Using the entries below, show all lines with the string "date".

■ ■ ■

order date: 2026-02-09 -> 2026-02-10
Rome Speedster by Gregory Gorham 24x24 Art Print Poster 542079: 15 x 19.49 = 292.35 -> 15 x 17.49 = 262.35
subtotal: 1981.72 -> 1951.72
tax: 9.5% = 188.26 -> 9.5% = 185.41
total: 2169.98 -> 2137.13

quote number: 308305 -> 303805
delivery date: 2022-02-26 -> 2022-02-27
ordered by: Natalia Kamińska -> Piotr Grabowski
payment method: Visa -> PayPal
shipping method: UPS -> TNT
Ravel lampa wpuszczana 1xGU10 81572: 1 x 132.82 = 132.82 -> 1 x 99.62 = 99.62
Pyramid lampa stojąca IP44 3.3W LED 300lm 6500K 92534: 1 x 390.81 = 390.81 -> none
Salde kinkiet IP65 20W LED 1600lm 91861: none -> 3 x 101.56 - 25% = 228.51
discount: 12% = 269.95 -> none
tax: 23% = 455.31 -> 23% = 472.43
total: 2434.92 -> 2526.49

■ ■ ■

FINAL ANSWER
order date: 2026-02-09 -> 2026-02-10
delivery date: 2022-02-26 -> 2022-02-27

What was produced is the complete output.